Keutamaan dan manfaat wakaf jauh lebih besar daripada bersedekah biasa. Sebab wakaf sifatnya kekal, sehingga manfaatnya pun bisa dipakai umat selama wakaf itu masih ada dan digunakan. Dalam Islam, wakaf juga bermakna menyempurnakan kebaikan. Terkait hal tersebut, ini tercantum dalam firman Allah SWT, dan ditegaskan kembali oleh kisah-kisah Nabi dan sahabat yang berwakaf.
“Kamu sekali-kali tidak sampai kepada kebaikan (yang sempurna), sebelum kamu menafkahkan sebahagian harta yang kamu cintai, dan apa saja yang kamu nafkahkan, maka sesungguhnya Allah mengetahuinya.” (QS. Ali Imran: 92)
Berikut beberapa keutamaan dan manfaat wakaf. Yakni,
Bagi orang yang menunaikan wakaf, ini adalah investasi akhirat yang sangat besar. Ia menyedekahkan harta yang utuh nilainya, namun manfaat yang dialirkan dari harta tersebut terus mengalirkan pahala, sekalipun orang yang berwakaf telah meninggal dunia.
“Apabila manusia meninggal dunia, maka terputus amalnya kecuali tiga perkara: sedekah jariyah, ilmu yang bermanfaat, atau anak shaleh yang mendoakan orangtua.” (HR. Muslim)
Dengan berwakaf, kita tengah membantu saudara yang membutuhkan. Seperti kisah Utsman bin Affan yang mewakafkan sumur. Ia berkontribusi membantu umat yang kala itu menderita karena kemarau.
Sumur Utsman dimanfaatkan terus menerus, digulirkan secara produktif, sehingga menjadi kebun kurma, dan hasilnya disalurkan untuk membantu masyarakat membutuhkan dan orang-orang miskin.

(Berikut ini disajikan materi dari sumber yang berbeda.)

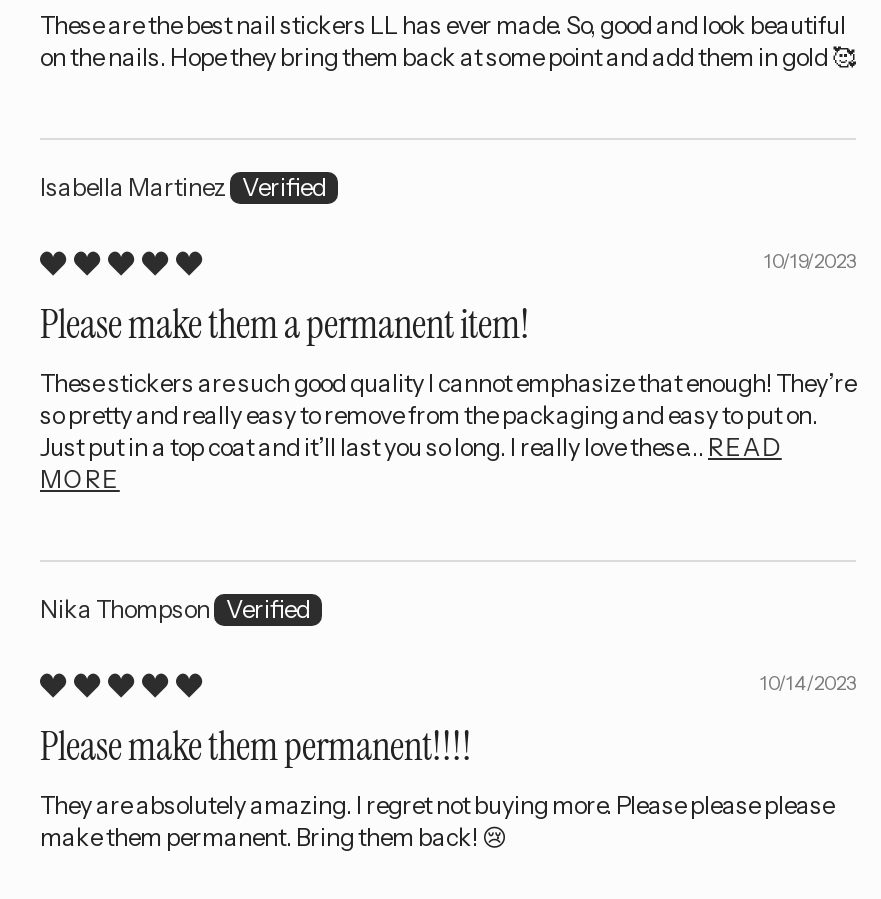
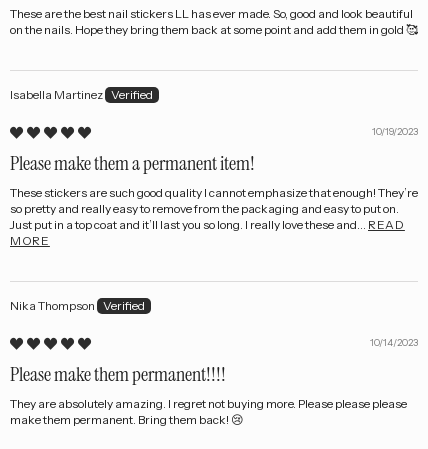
[40,431,782,461] Just put in a top coat and it’ll last you so long. I really love these... READ -> [10,217,405,232] Just put in a top coat and it’ll last you so long. I really love these and... READ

Adanya wakaf semakin menyambung tali ukhuwah. Karena orang-orang yang membutuhkan (mauquf alaih), kemudian merasakan manfaat dari benda wakaf yang diwakafkan orang yang berwakaf (wakif).
Sehingga kesenjangan sosial pun semakin menyempit di antara masyarakat, mengeratkan persaudaraan umat Islam, dan silaturahmi yang hangat tetap terjaga.
Wakaf banyak digunakan untuk memfasilitasi kebutuhan masyarakat akan pendidikan (sekolah), keagamaan (masjid dan pesantren), atau kesehatan (klinik). Adanya wakaf memudahkan kehidupan masyarakat.